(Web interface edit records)

--------

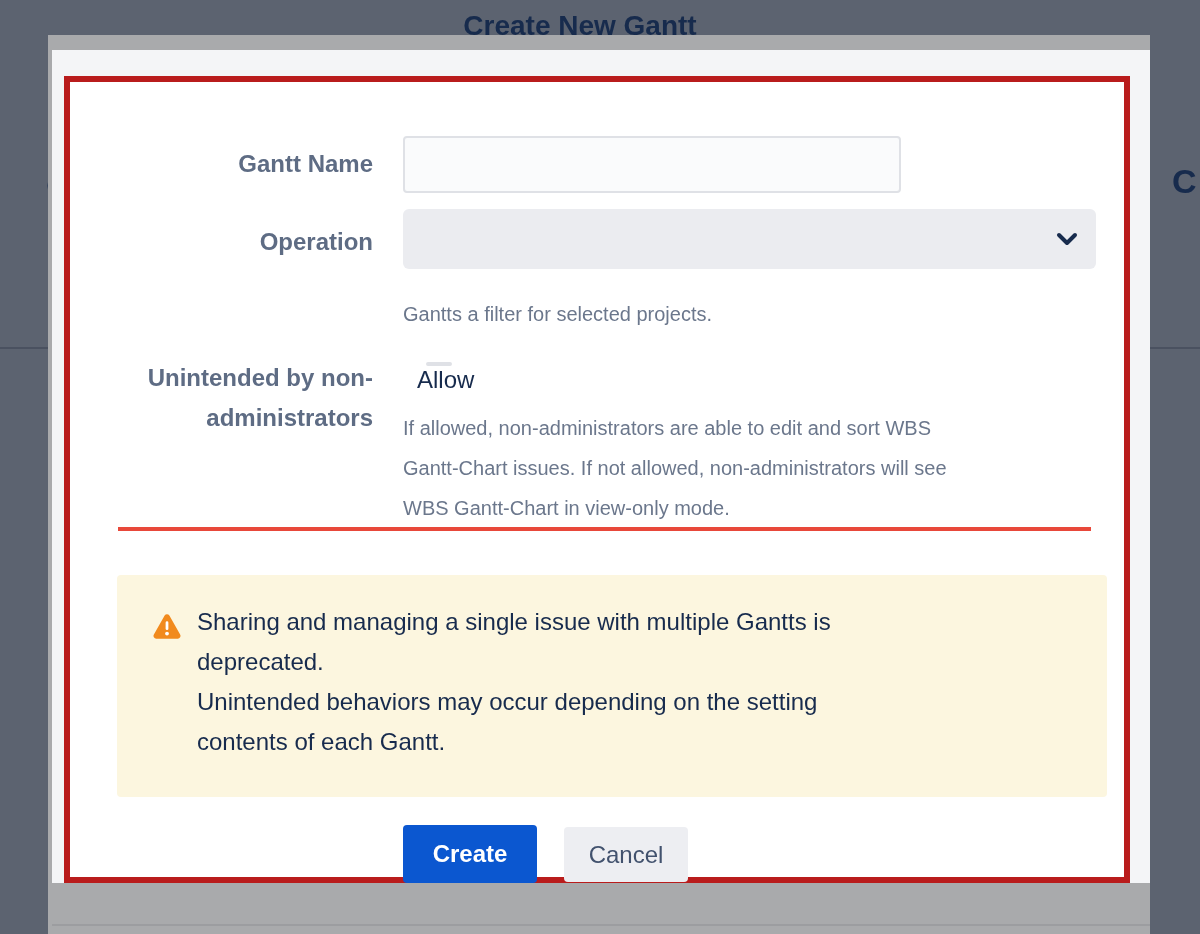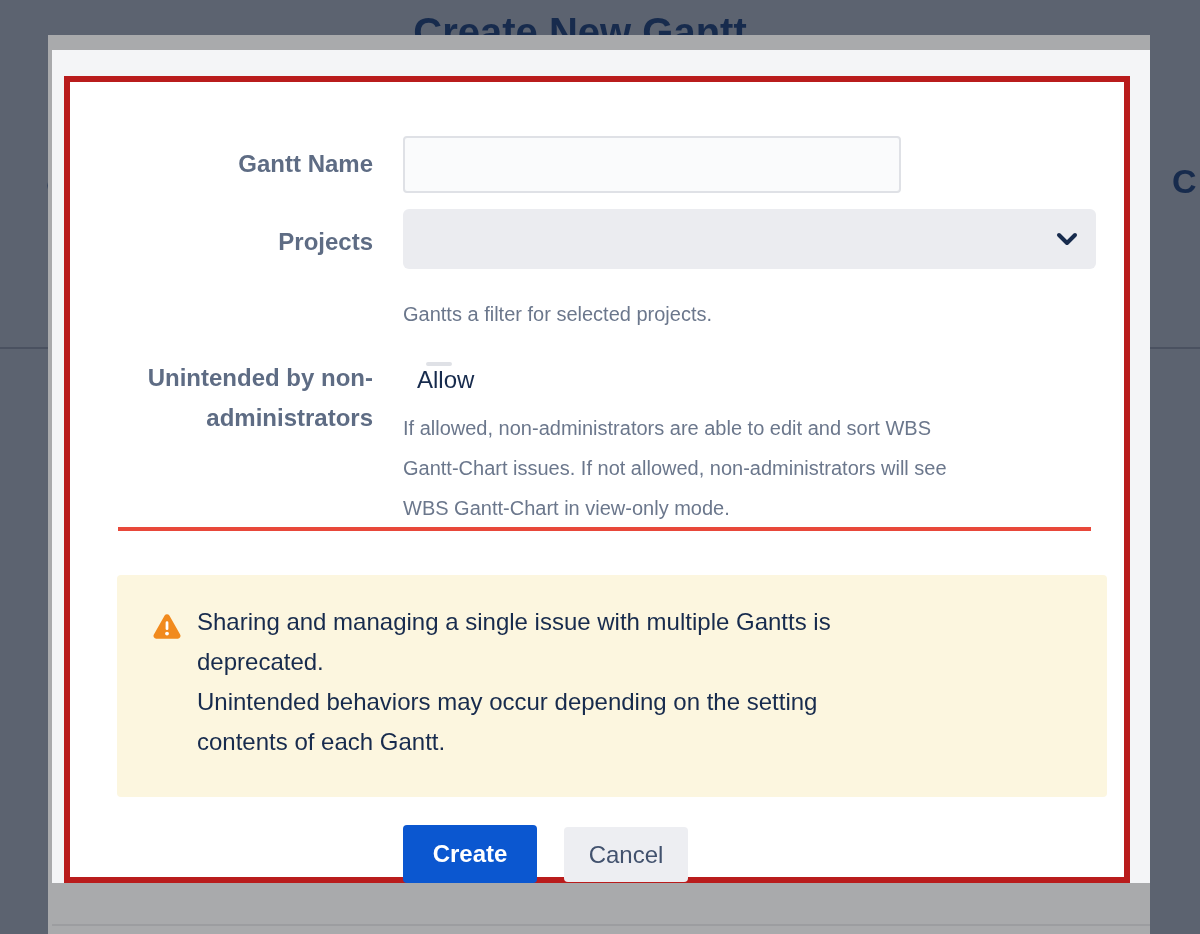--- a/index.html
+++ b/index.html
@@ -5,21 +5,21 @@
   html,body{margin:0;padding:0;}
   .canvas{
     position:relative;width:1200px;height:934px;overflow:hidden;
     background:#5C6370;
     font-family:"Liberation Sans", sans-serif;
     -webkit-font-smoothing:antialiased;
   }
   
   .bg-title{
     position:absolute;left:0;top:10px;width:1160px;
-    text-align:center;font-size:40px;font-weight:700;color:#172B4D;
+    text-align:center;font-size:28px;font-weight:700;color:#172B4D;
   }
   .bg-left-text{
     position:absolute;left:15px;top:162px;
     font-size:38px;font-weight:700;color:#172B4D;white-space:nowrap;padding-left:31px;
   }
   .bg-right-text{
     position:absolute;left:1172px;top:162px;
     font-size:34px;font-weight:700;color:#172B4D;white-space:nowrap;
   }
   .bg-line{position:absolute;top:347px;height:2px;background:#4A5160;}
@@ -119,21 +119,21 @@
   <div class="bg-line bg-line-left"></div>
   <div class="bg-line bg-line-right"></div>
 
   <div class="modal">
     <div class="modal-light">
       <div class="card">
 
         <div class="field-label label-gantt-name">Gantt Name</div>
         <input class="text-input" type="text" value="" style="">
 
-        <div class="field-label label-projects">Projects</div>
+        <div class="field-label label-projects">Operation</div>
         <div class="select">
           <span></span>
           <svg width="22" height="14" viewBox="0 0 22 14">
             <polyline points="3,3 11,11 19,3" fill="none" stroke="#172B4D" stroke-width="4" stroke-linecap="round" stroke-linejoin="round"></polyline>
           </svg>
         </div>
         <div class="helper helper-projects">Gantts a filter for selected projects.</div>
 
         <div class="field-label label-operation">Unintended by non-
 administrators</div>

--------

Task statement
Skip the pictures, then return the rest of the data exactly.

Answer section
--- a/index.html
+++ b/index.html
@@ -5,21 +5,21 @@
   html,body{margin:0;padding:0;}
   .canvas{
     position:relative;width:1200px;height:934px;overflow:hidden;
     background:#5C6370;
     font-family:"Liberation Sans", sans-serif;
     -webkit-font-smoothing:antialiased;
   }
   
   .bg-title{
     position:absolute;left:0;top:10px;width:1160px;
-    text-align:center;font-size:40px;font-weight:700;color:#172B4D;
+    text-align:center;font-size:28px;font-weight:700;color:#172B4D;
   }
   .bg-left-text{
     position:absolute;left:15px;top:162px;
     font-size:38px;font-weight:700;color:#172B4D;white-space:nowrap;padding-left:31px;
   }
   .bg-right-text{
     position:absolute;left:1172px;top:162px;
     font-size:34px;font-weight:700;color:#172B4D;white-space:nowrap;
   }
   .bg-line{position:absolute;top:347px;height:2px;background:#4A5160;}
@@ -119,21 +119,21 @@
   <div class="bg-line bg-line-left"></div>
   <div class="bg-line bg-line-right"></div>
 
   <div class="modal">
     <div class="modal-light">
       <div class="card">
 
         <div class="field-label label-gantt-name">Gantt Name</div>
         <input class="text-input" type="text" value="" style="">
 
-        <div class="field-label label-projects">Projects</div>
+        <div class="field-label label-projects">Operation</div>
         <div class="select">
           <span></span>
           <svg width="22" height="14" viewBox="0 0 22 14">
             <polyline points="3,3 11,11 19,3" fill="none" stroke="#172B4D" stroke-width="4" stroke-linecap="round" stroke-linejoin="round"></polyline>
           </svg>
         </div>
         <div class="helper helper-projects">Gantts a filter for selected projects.</div>
 
         <div class="field-label label-operation">Unintended by non-
 administrators</div>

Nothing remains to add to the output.